Detected change data:
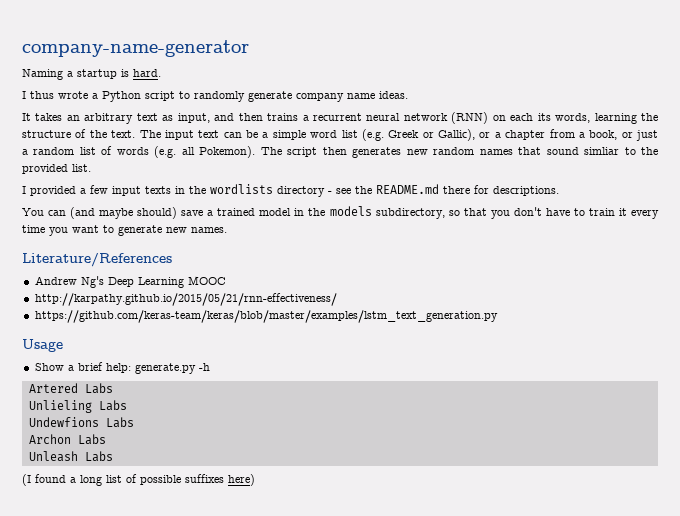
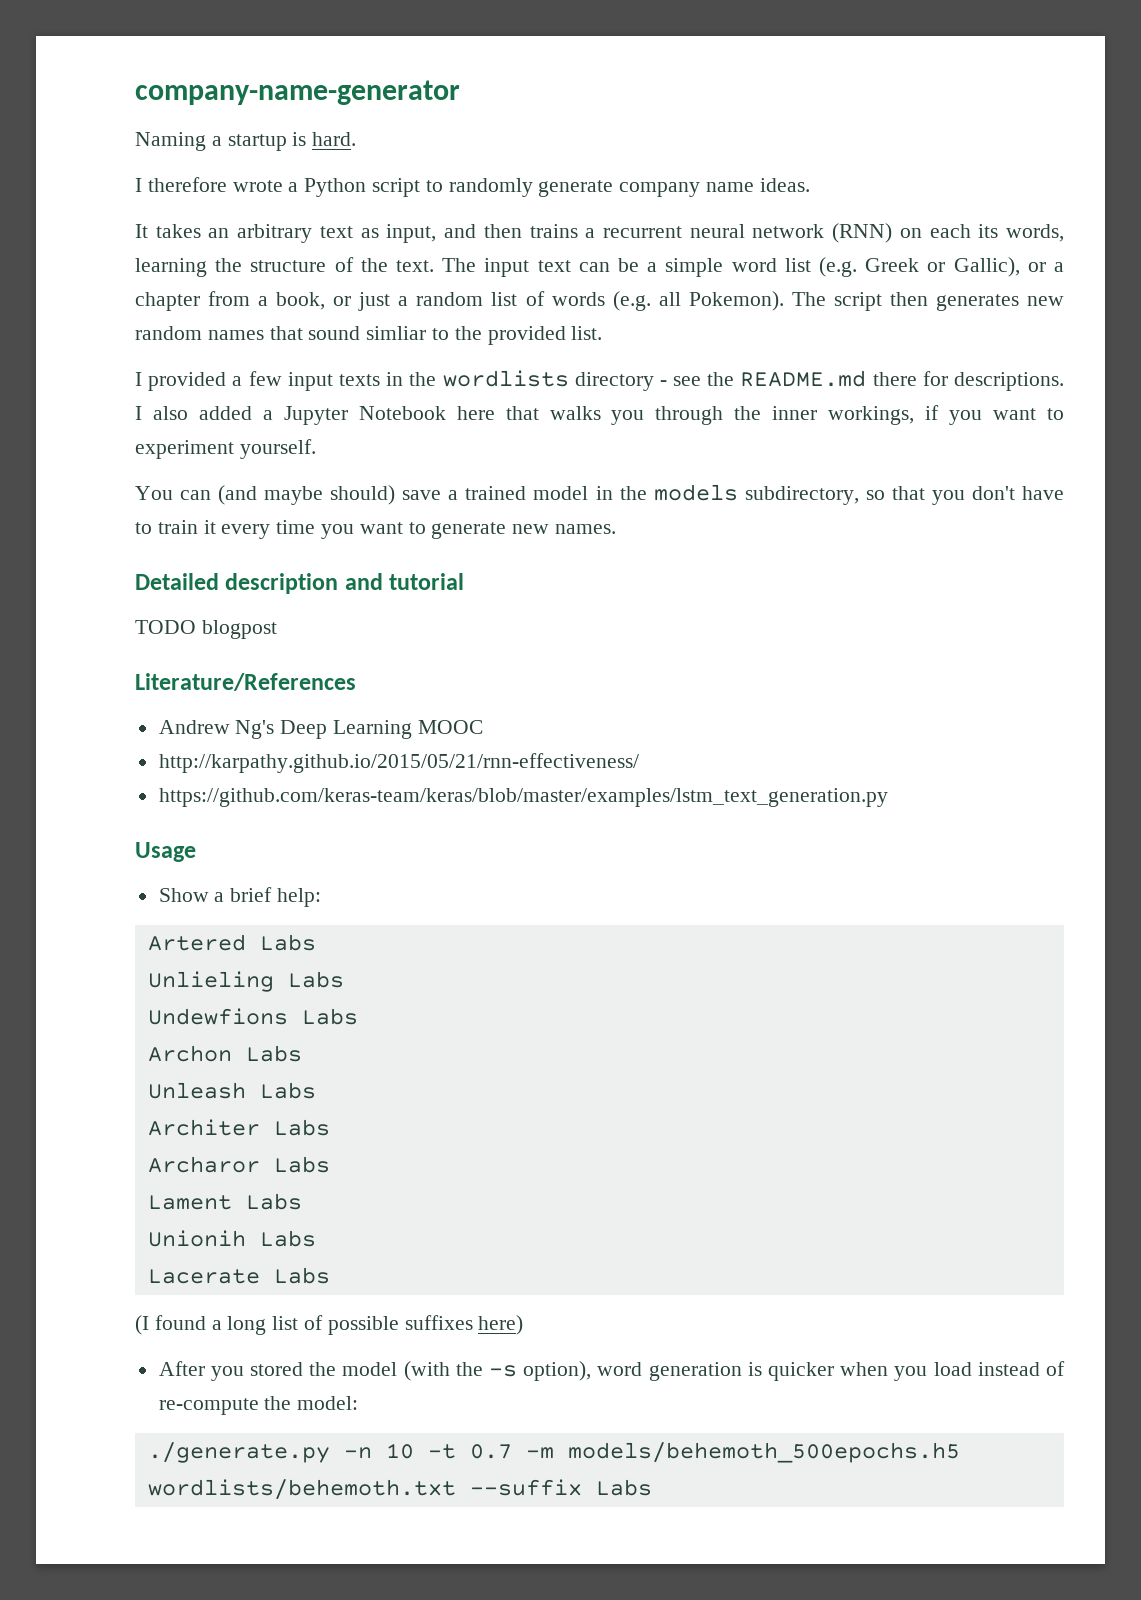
[30,91,54,99] thus -> [147,177,227,192] therefore
(559, 191) none -> [135,405,1065,425] [135,439,316,459] I also added a Jupyter Notebook here that walks you through the inner workings, if you want to experiment yourself.
(227, 230) none -> [135,573,465,594] [135,620,277,639] // Detailed description and tutorial // TODO blogpost
[134,363,210,374] generate.py -h -> (322, 897) none
(113, 456) none -> [147,1119,330,1136] [147,1156,330,1173] [147,1193,302,1210] [147,1230,316,1247] [147,1267,330,1284] // Architer Labs // Archaror Labs // Lament Labs // Unionih Labs // Lacerate Labs
(255, 480) none -> [158,1361,1066,1381] [158,1396,359,1415] [147,1442,960,1463] [147,1479,652,1500] // After you stored the model (with the -s option), word generation is quicker when you load instead of re-compute the model: // ./generate.py -n 10 -t 0.7 -m models/behemoth_500epochs.h5 wordlists/behemoth.txt --suffix Labs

* _About this task_: Drop the images and return the data verbatim.

* _Result for this exercise_:
[30,91,54,99] thus -> [147,177,227,192] therefore
(559, 191) none -> [135,405,1065,425] [135,439,316,459] I also added a Jupyter Notebook here that walks you through the inner workings, if you want to experiment yourself.
(227, 230) none -> [135,573,465,594] [135,620,277,639] // Detailed description and tutorial // TODO blogpost
[134,363,210,374] generate.py -h -> (322, 897) none
(113, 456) none -> [147,1119,330,1136] [147,1156,330,1173] [147,1193,302,1210] [147,1230,316,1247] [147,1267,330,1284] // Architer Labs // Archaror Labs // Lament Labs // Unionih Labs // Lacerate Labs
(255, 480) none -> [158,1361,1066,1381] [158,1396,359,1415] [147,1442,960,1463] [147,1479,652,1500] // After you stored the model (with the -s option), word generation is quicker when you load instead of re-compute the model: // ./generate.py -n 10 -t 0.7 -m models/behemoth_500epochs.h5 wordlists/behemoth.txt --suffix Labs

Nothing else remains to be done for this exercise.